Despite its financial and editorial struggles, Kahn says, Sojourner was a vital link to feminist community for many women, especially those outside urban areas. She recalls meeting a lesbian couple in rural New Hampshire for whom Sojourner’s news and information was a lifeline. Moreover, the paper, which had a circulation of 25,000 and 4000 subscribers at the time of its demise, was sent free to 1000 readers in prison as part of Sojourner’s nationwide program of distribution to incarcerated women. Kahn says that for her, the high point of her stewardship was an article about breast cancer by Susan Shapiro, who was fighting the disease. Shapiro raised the then-novel argument linking incidences of breast cancer to environmental factors. Kahn credits the article with helping to spark a local movement committed to the issue. "We were able to provide a voice that turned into a tool for community building and organizing," she says.
Britt Wahlin, another current member of Sojourner’s board of directors, came from a background of grassroots organizing for women’s and girls’ groups. She says that unlike the previous two lapses in publication precipitated by lack of money, this time Sojourner won’t simply start up again once more money is raised. Sojourner recognizes that this is a "turning point," Wahlin says, and that the paper, if it is to continue, must be reinvented. "Even after Sojourner became a nonprofit in 1995, business was still declining, which is not so different from many other alternative papers. It’s very hard on the staff to operate in crisis mode," she says. "I joined the board to try to make the organization sustainable, to create a stronger Sojourner for the next 28 years." The board is currently putting together a separate transition committee, but Wahlin says the newspaper’s transformation is still in its "nascent stage." The board must decide whether to expand the paper, whether it will focus on national or regional concerns, what its mission and focus will be, and how to make it financially viable.

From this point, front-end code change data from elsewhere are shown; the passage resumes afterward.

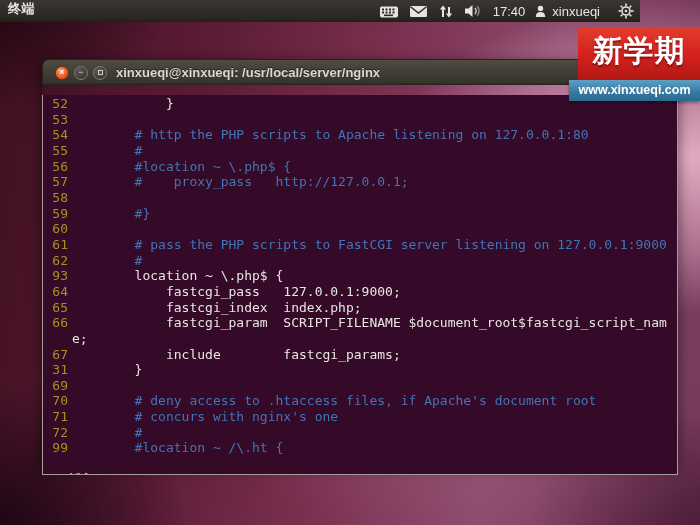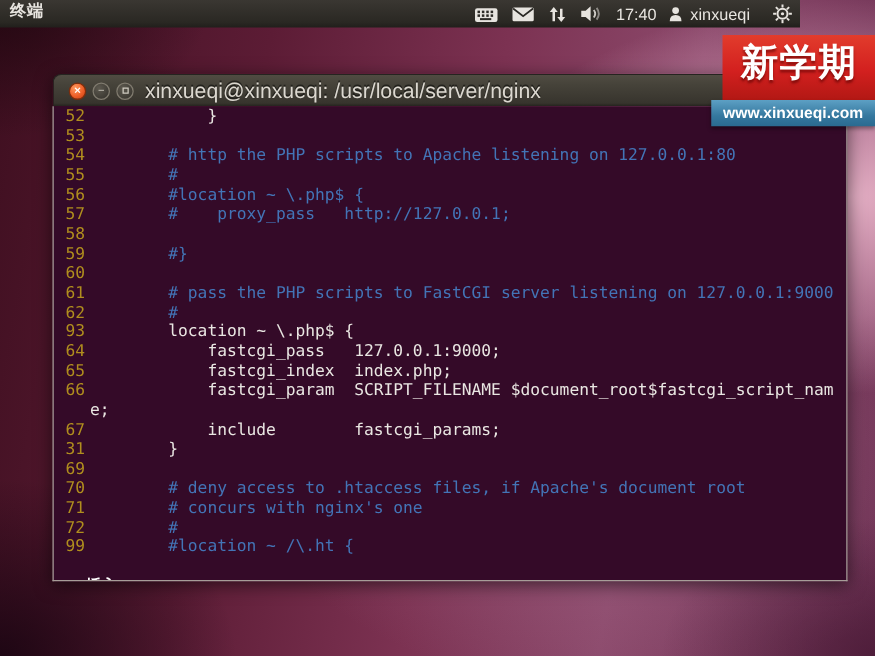--- a/index.html
+++ b/index.html
@@ -66,30 +66,31 @@
     display:flex;align-items:center;position:relative;
   }
   .wbtn{width:14px;height:14px;border-radius:50%;flex:none;
     display:flex;align-items:center;justify-content:center;
     font-size:9px;line-height:1;cursor:default;}
   .wbtn.close{margin-left:12px;background:radial-gradient(circle at 35% 30%,#ff9b61,var(--close-btn) 55%,#c43d12);
     border:1px solid #7e2d0c;color:#fff;font-weight:bold}
   .wbtn.min,.wbtn.max{margin-left:5px;background:radial-gradient(circle at 35% 30%,#5d594f,#413e37 65%,#34312b);
     border:1px solid #807b6f;color:#cfcbc1}
   .wbtn .sq{width:5px;height:5px;border:1px solid #cfcbc1;display:block}
-  .title-text{margin-left:9px;color:#dcd8d0;font-weight:normal;font-size:17px;
+  .title-text{margin-left:9px;color:#dcd8d0;font-weight:bold;font-size:13px;
     text-shadow:0 -1px 0 rgba(0,0,0,.5);white-space:nowrap}
 
   .term-content{
     height:380px;background:var(--terminal-bg);
     border:1px solid #a79d98;border-top:none;
     overflow:hidden;position:relative;
     font-family:"DejaVu Sans Mono","Liberation Mono",monospace;
     font-size:13px;line-height:15.67px;color:var(--code-text);
     padding-top:1px;
+    margin-top:10px;
   }
   .row{display:flex;height:15.67px}
   .ln{width:25px;text-align:right;margin-right:4px;flex:none;color:var(--linenr)}
   .code{white-space:pre}
   .code.comment{color:var(--comment)}
   .statusline{position:relative;height:16px;white-space:pre}
   .mode{position:absolute;left:2px;font-weight:bold;color:#fff}
 </style>
 </head>
 <body>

She expects a tough road ahead. Even running as a nonprofit, which Sojourner has done since 1995, a newspaper can’t be sustained through subscriptions and advertising alone, she says. Revenue must also be generated from foundations, endowments, grants, and donors. This is skilled and time-consuming work, so it is important that Sojourner attract women who are accountants, lawyers, successful business leaders, and philanthropists to its board and transition team, something that was virtually impossible in the ’70s, when few women had cracked the professions or had the seed and foundation funds to engage in philanthropic giving themselves. It also must decide whether it will be able to pay women competitive wages so that it can attract experienced writers, reporters, photographers, and advertising professionals.
Meanwhile, as both Sojourner and New Words undergo separate transformations, the Schlesinger Library on the History of Women in America at the Radcliffe Institute for Advanced Study at Harvard University, which already houses the papers of New Words, will now store Sojourner materials and artifacts so they can be accessed by scholars and historians, says Brown.
That’s the legacy part, and it appears secure. It’s the future that remains wide open.